Brief >> Pull each line with the string "serif" from the entries.

Supplied material Start Marker

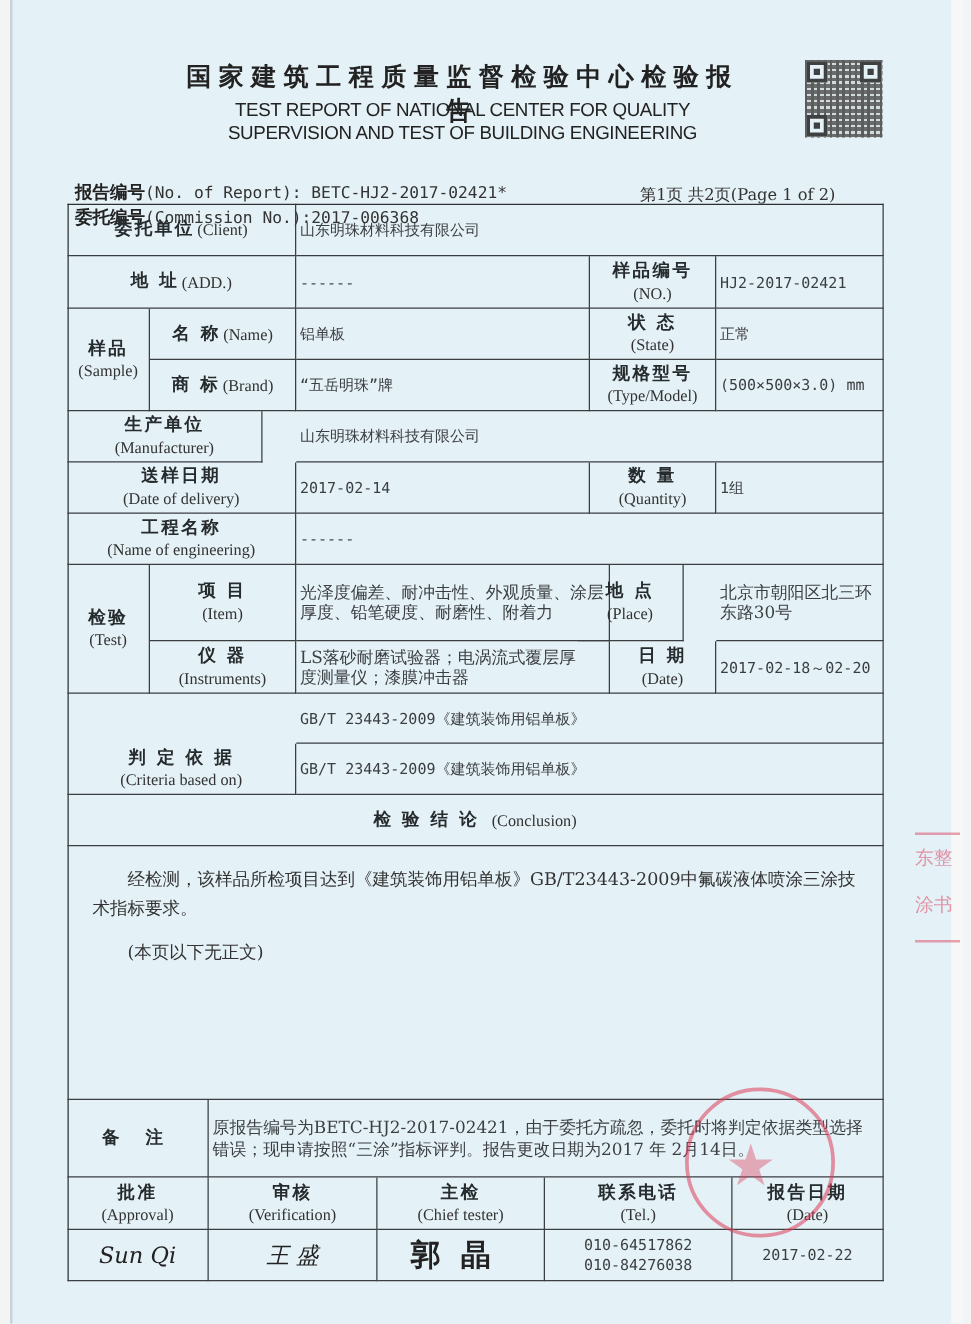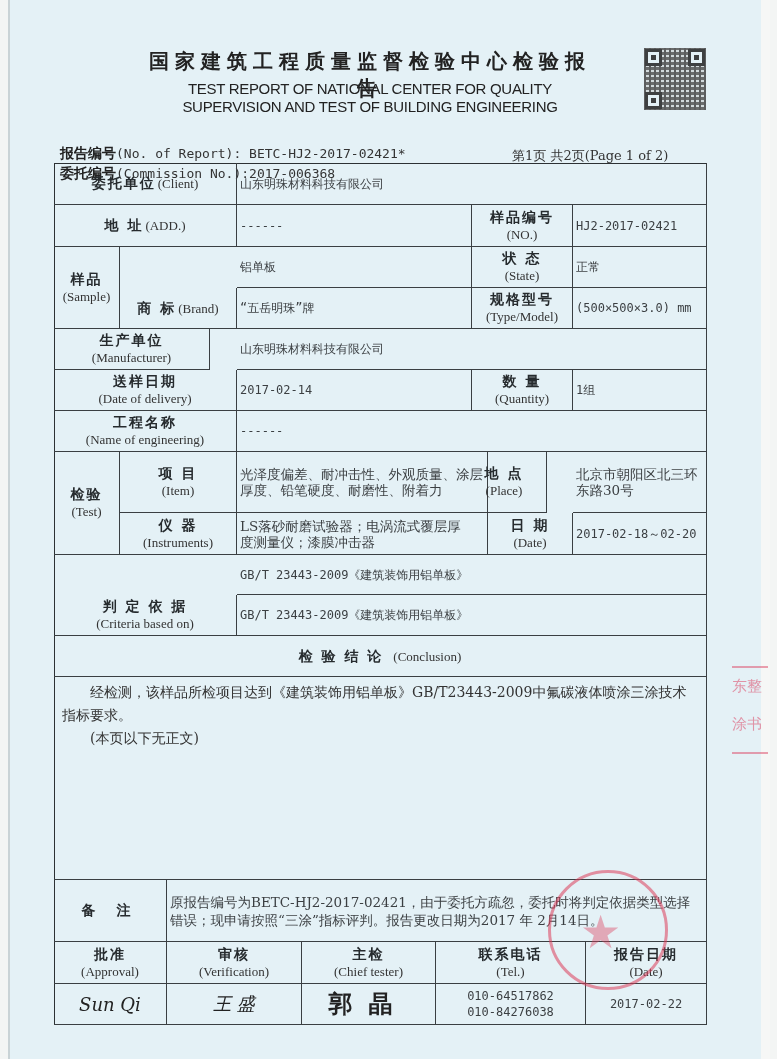--- a/index.html
+++ b/index.html
@@ -74,21 +74,21 @@
     padding-left: 3px; font-size: 12px; color: #3b3f42; line-height: 16px;
     font-family: "DejaVu Sans Mono", "Liberation Mono", monospace;
   }
   .val.big { font-size: 13.5px; font-family: "DejaVu Serif", serif; }
 
   .concl-text {
     position: absolute; left: 0; top: 518px; width: 653px; padding: 0 8px;
     box-sizing: border-box; font-size: 14px; line-height: 23px; color: #333;
     font-family: "DejaVu Serif", serif;
   }
-  .concl-text p { margin: 0; }
+  .concl-text p { margin: 12px; }
   .concl-text .indent { text-indent: 2em; }
 
   .sig {
     font-family: "DejaVu Serif", serif; font-size: 18px; color: #222; font-style: italic;
     justify-content: center;
   }
   .sig.bold { font-weight: bold; font-style: normal; font-size: 24px; letter-spacing: 16px; }
 
   .stamp {
     position: absolute; left: 548px; top: 870px; width: 120px; height: 120px;
@@ -148,20 +148,24 @@
   <div class="cell val" style="left:183px;top:42px;width:235px;height:42px">------</div>
   <div class="cell lbl" style="left:418px;top:42px;width:101px;height:42px">
     <span class="cn">样品编号</span>
       <span class="en">(NO.)</span>
   </div>
   <div class="cell val" style="left:519px;top:42px;width:134px;height:42px">HJ2-2017-02421</div>
 
   <div class="cell lbl" style="left:0;top:84px;width:66px;height:82px">
     <span class="cn">样品</span>
       <span class="en">(Sample)</span>
+  </div>
+  <div class="cell lbl inline" style="left:66px;top:84px;width:117px;height:41px">
+    <span class="cn">名 称</span>
+      <span class="en">(Name)</span>
   </div>
   <div class="cell val" style="left:183px;top:84px;width:235px;height:41px">铝单板</div>
   <div class="cell lbl" style="left:418px;top:84px;width:101px;height:41px">
     <span class="cn">状 态</span>
       <span class="en">(State)</span>
   </div>
   <div class="cell val" style="left:519px;top:84px;width:134px;height:41px">正常</div>
 
   <div class="cell lbl inline" style="left:66px;top:125px;width:117px;height:41px">
     <span class="cn">商 标</span>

Supplied material End Marker

Output below >>
   .val.big { font-size: 13.5px; font-family: "DejaVu Serif", serif; }
     font-family: "DejaVu Serif", serif;
     font-family: "DejaVu Serif", serif; font-size: 18px; color: #222; font-style: italic;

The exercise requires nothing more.